For customized installation (usually desired for performance) follow the
instructions on the Ipopt documentation to compile the library. If you install
to a location other than ``/usr/local`` on Unix systems you will likely have to
set the ``LD_LIBRARY_PATH`` so that you can link to Ipopt when installing
``cyipopt``.

Once Ipopt is installed and accessible, install conda then create an environment::

   $ conda create -n opty-custom -c conda-forge cython numpy pip scipy sympy
   $ source activate opty-custom
   (opty-custom)$ pip install cyipopt  # this will compile cyipopt against the available ipopt
   (opty-custom)$ pip install opty

If you want to develop opty, create a conda environment with all of the
dependencies installed::

   $ conda config --add channels conda-forge
   $ conda create -n opty-dev python sympy numpy scipy cython ipopt cyipopt matplotlib pytables pydy pandas pytest sphinx sphinx-gallery numpydoc
   $ source activate opty-dev

Next download the opty source files and install with::

   (opty-dev)$ cd /path/to/opty
   (opty-dev)$ python setup.py develop

Usage
=====

There are several examples available in the ``examples`` and
``examples-gallery`` directories.

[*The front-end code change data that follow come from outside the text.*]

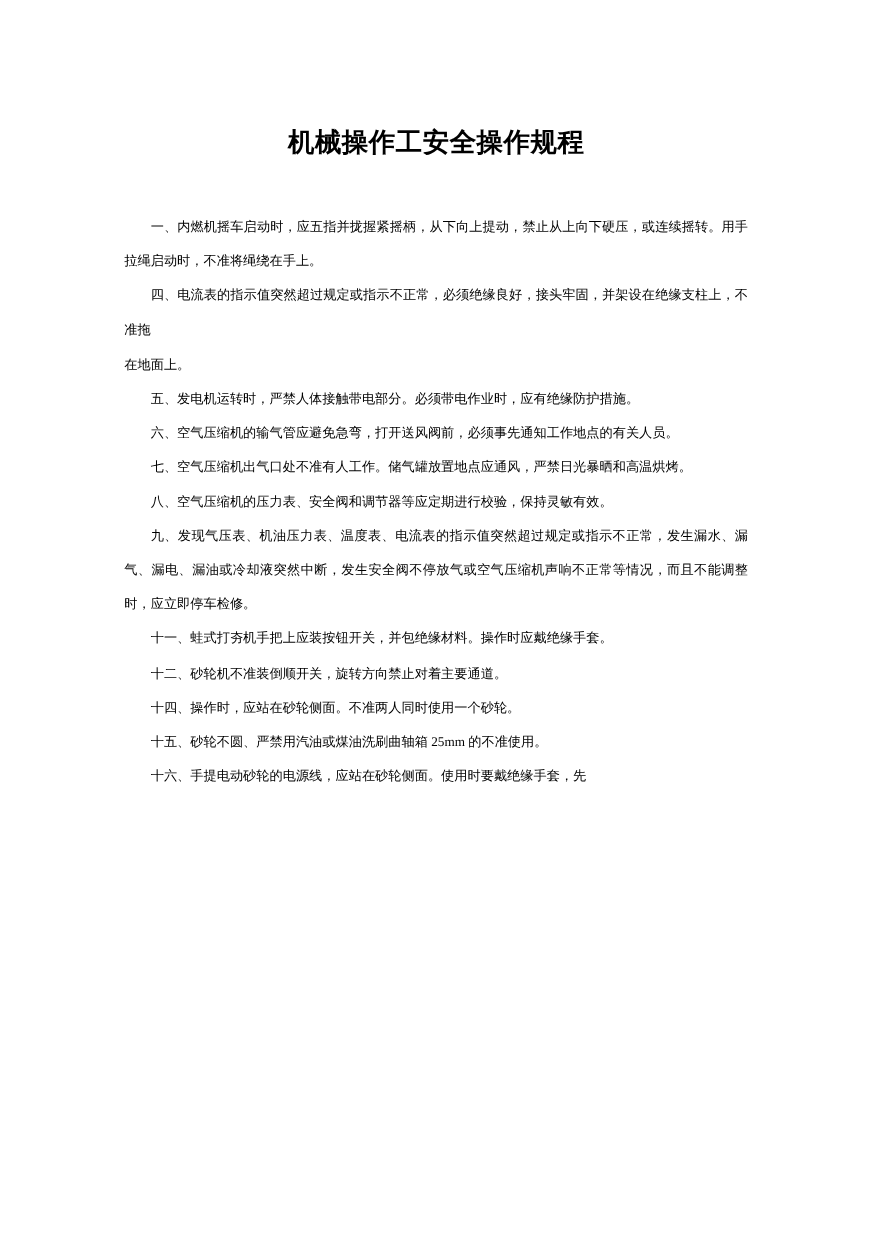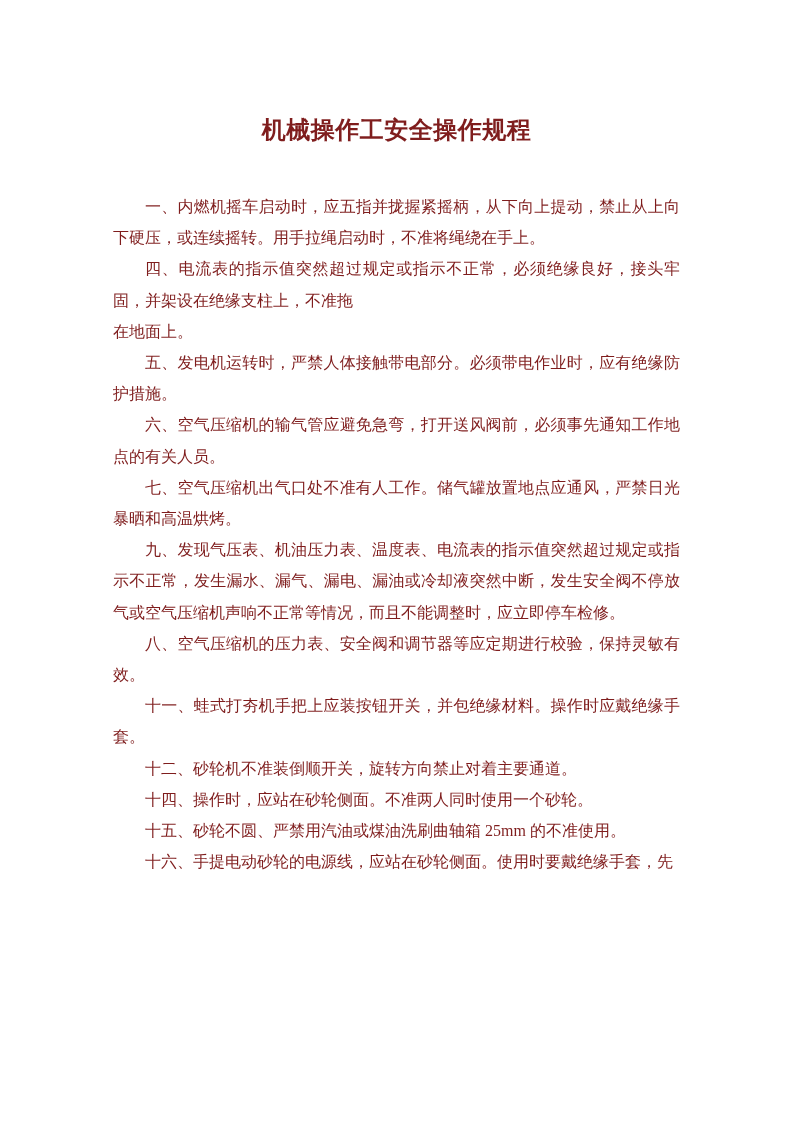--- a/index.html
+++ b/index.html
@@ -10,7 +10,7 @@
     height: 1122px;
     margin: 0 auto;
     background: #ffffff;
-    color: #7f1d1d;
+    color: #000000;
     overflow: hidden;
     font-family: "Liberation Serif", "DejaVu Serif", serif;
     padding-top: 112px;

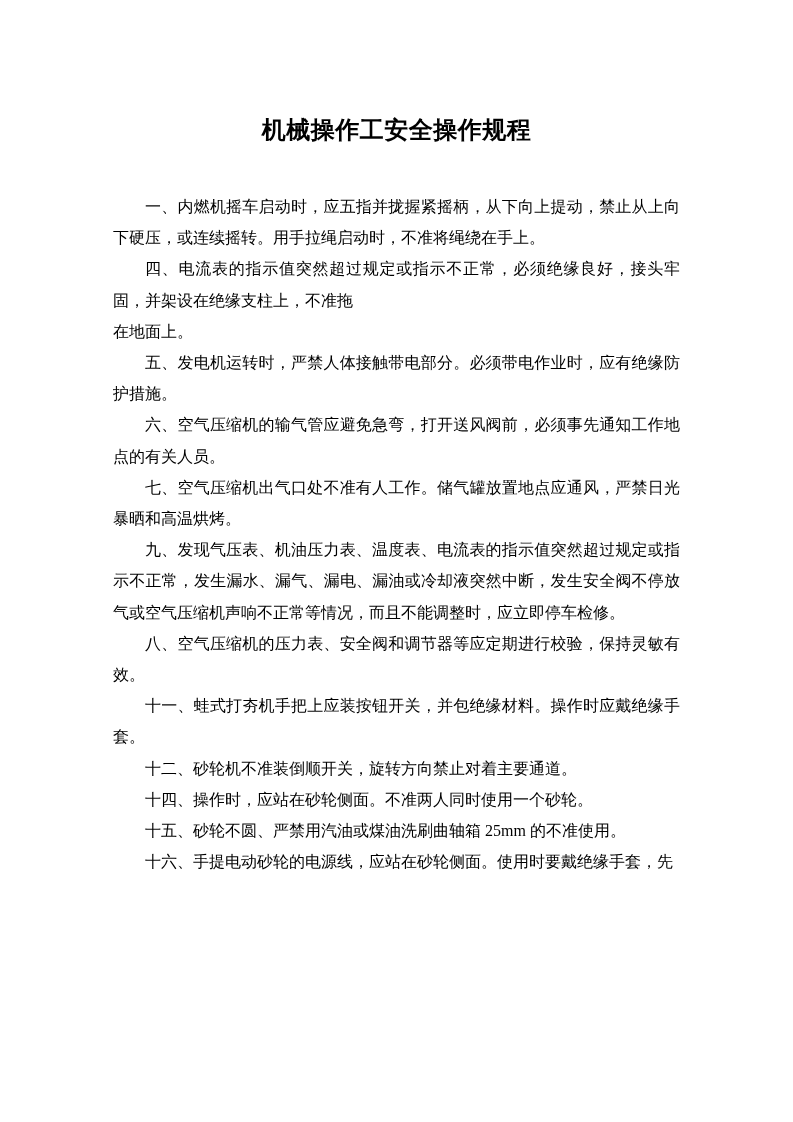--- a/index.html
+++ b/index.html
@@ -26,7 +26,7 @@
   .doc-body {
     margin-top: 43px;
     padding: 0 113px;
-    font-size: 16px;
+    font-size: 12px;
     line-height: 31.2px;
     text-align: justify;
   }

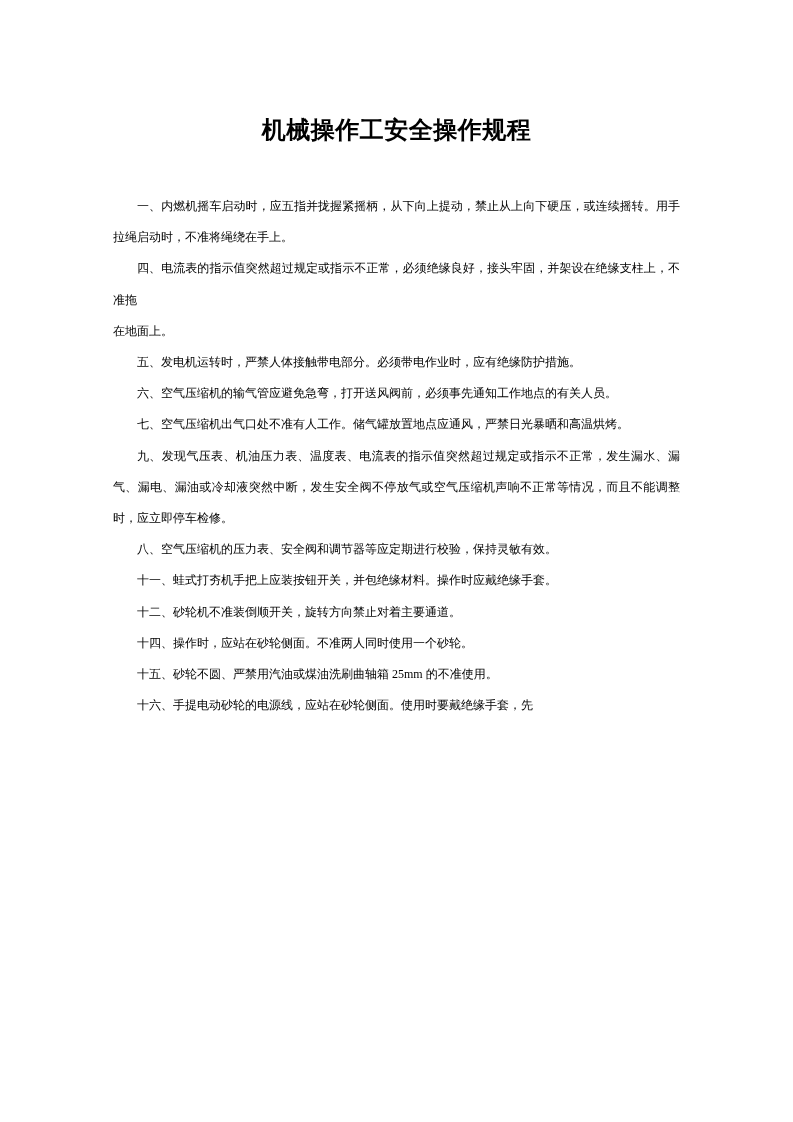--- a/index.html
+++ b/index.html
@@ -48,8 +48,8 @@
     <p>五、发电机运转时，严禁人体接触带电部分。必须带电作业时，应有绝缘防护措施。</p>
     <p>六、空气压缩机的输气管应避免急弯，打开送风阀前，必须事先通知工作地点的有关人员。</p>
     <p>七、空气压缩机出气口处不准有人工作。储气罐放置地点应通风，严禁日光暴晒和高温烘烤。</p>
+    <p>八、空气压缩机的压力表、安全阀和调节器等应定期进行校验，保持灵敏有效。</p>
     <p>九、发现气压表、机油压力表、温度表、电流表的指示值突然超过规定或指示不正常，发生漏水、漏气、漏电、漏油或冷却液突然中断，发生安全阀不停放气或空气压缩机声响不正常等情况，而且不能调整时，应立即停车检修。</p>
-    <p>八、空气压缩机的压力表、安全阀和调节器等应定期进行校验，保持灵敏有效。</p>
     <p>十一、蛙式打夯机手把上应装按钮开关，并包绝缘材料。操作时应戴绝缘手套。</p>
     <p>十二、砂轮机不准装倒顺开关，旋转方向禁止对着主要通道。</p>
     <p>十四、操作时，应站在砂轮侧面。不准两人同时使用一个砂轮。</p>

The optimal torque to swing up a pendulum
with minimal energy can be run with::

   $ python examples-gallery/plot_pendulum_swing_up_fixed_duration.py

Failed Compilation
------------------

If compilation fails it may be helpful to manually compile the generated Cython
extension. To do so, provide a destination path to the ``tmp_dir`` kwarg when
you instantiate ``Problem()``, e.g.:

.. code:: python

   p = Problem(..., tmp_dir='opty_source')

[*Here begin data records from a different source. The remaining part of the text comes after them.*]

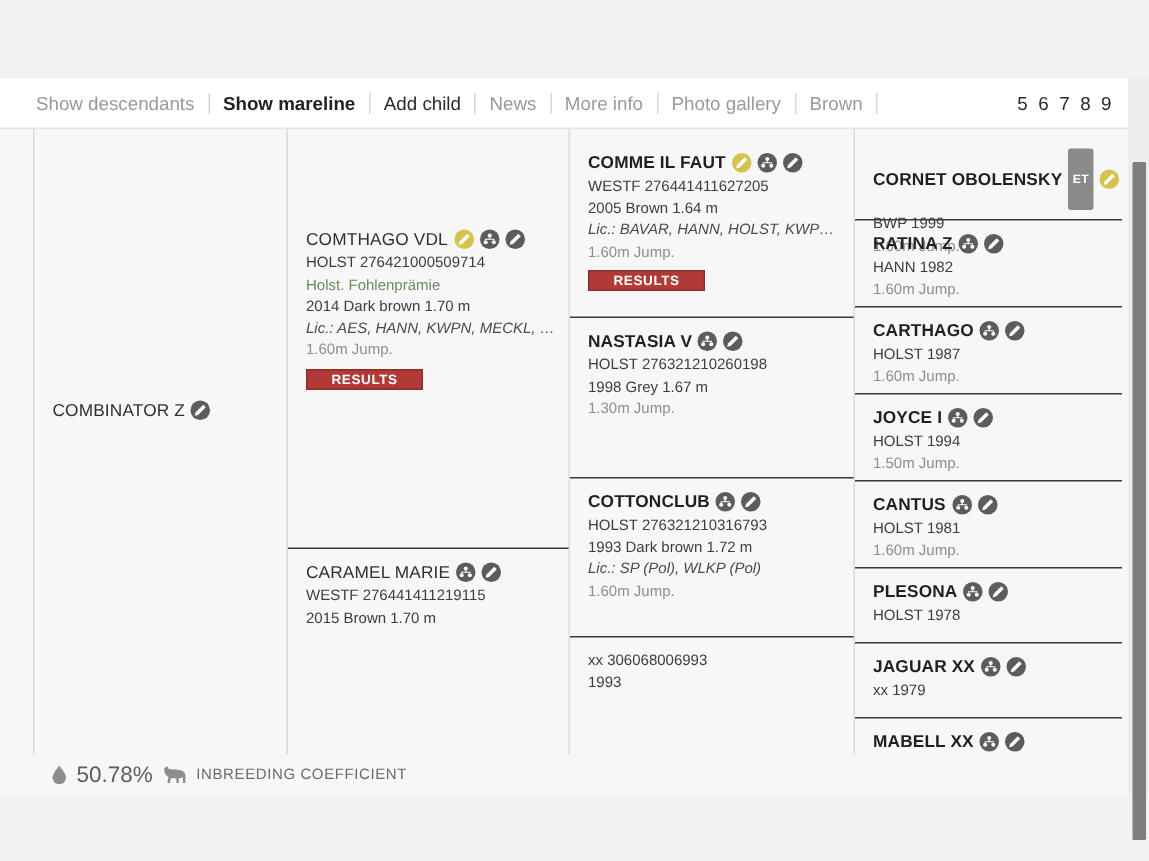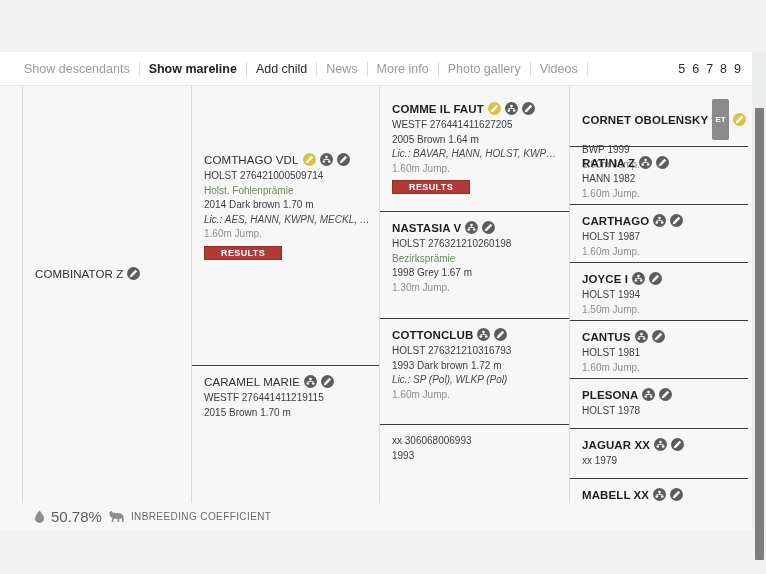--- a/index.html
+++ b/index.html
@@ -236,7 +236,7 @@
         <div class="tb-item">News</div>
         <div class="tb-item">More info</div>
         <div class="tb-item">Photo gallery</div>
-        <div class="tb-item">Videos</div>
+        <div class="tb-item">Brown</div>
       </div>
     <div class="gen-select" id="gen-select">
         <span class="gen-num">5</span>

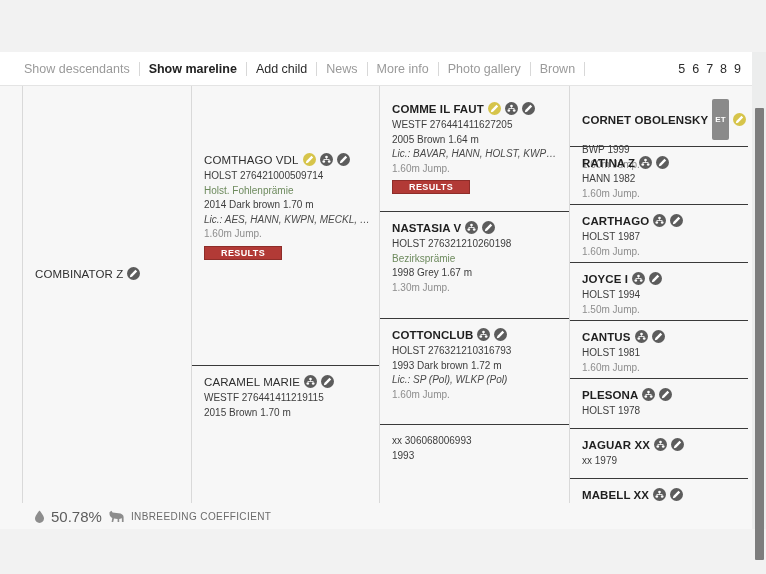--- a/index.html
+++ b/index.html
@@ -343,7 +343,6 @@
             </span>
           </div>
           <div class="line ">HOLST 276321210260198</div>
-          <div class="line green">Bezirksprämie</div>
           <div class="line ">1998 Grey 1.67 m</div>
           <div class="line muted">1.30m Jump.</div>
         </div>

You can then compile the files manually by navigating into the ``opty_source``
directory and running::

   $ cd /path/to/opty_source
   $ python ufuncify_matrix_X_setup.py build_ext --inplace

The highest integer value of ``X`` will be the most recently generated set of
source files.

Build Documentation
===================

Build the HTML documentation with::

   (opty-dev)$ cd /path/to/opty/docs
   (opty-dev)$ make html

and open the result with your web browser, for example::

   $ firefox _build/html/index.html

Funding
=======

The work was partially funded by the State of Ohio Third Frontier Commission
through the Wright Center for Sensor Systems Engineering (WCSSE), by the USA
National Science Foundation under Grant No. 1344954, and by National Center of
Simulation in Rehabilitation Research 2014 Visiting Scholarship at Stanford
University, and the CZI grant CZIF2021-006198 and grant DOI
https://doi.org/10.37921/240361looxoj from the Chan Zuckerberg Initiative
Foundation (funder DOI 10.13039/100014989).